The Academy of American Poets - Poetry Exhibits:
Dylan Thomas

http://www.poets.org/lit/poet/dthomas.htm

This site contains a brief biography of Thomas, a selected bibliography, the texts of several of his poems, and a list of links.

BIOGRAPHY
Dylan Thomas (1914-1953). Born in Swansea, Wales, Thomas decided to pursue a writing career directly after grammar school. At age twenty, he published his first collection, Eighteen Poems (1934), but his lack of a university degree deprived him of most opportunities to earn a living as a writer in England. Consequently, his early life (as well as the lives of his wife and children) was darkened by a poverty compounded by his free spending and heavy drinking.

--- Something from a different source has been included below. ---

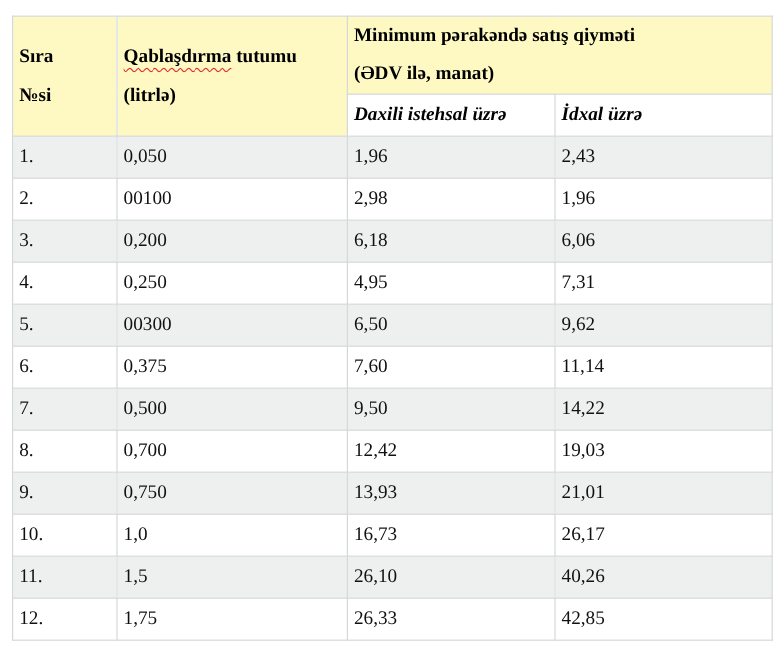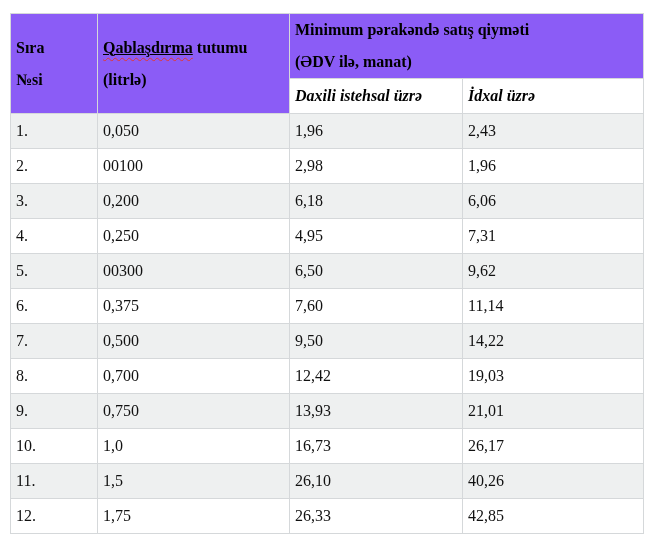"Minimum pərakəndə satış qiyməti" .shaded { background: #8b5cf6 -> #fef9c3 }
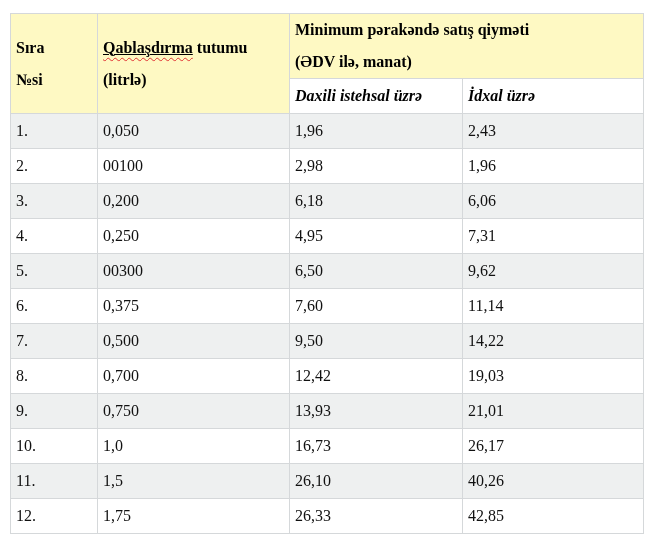"Qablaşdırma" .u-solid { text-decoration: underline -> none }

A self-proclaimed romanticist, Thomas called his poetry a "record of [his] struggle from darkness towards some measure of light." The Map of Love appeared in 1939 and Deaths and Entrances in 1946. Later, as a radio playwright and screenwriter, Thomas delighted in the sounds of words, sometimes at the expense of sense. Under Milk Wood (produced in 1953) is filled with his private, onomatopoetic language.

He suffered from alcoholism and lung ailments, and died in a New York hospital in 1953. Earlier that year, he noted in his Collected Poems: "These poems, with all their crudities, doubts and confusions are written for the love of man and in Praise of God, and I'd be a damn fool if they weren't."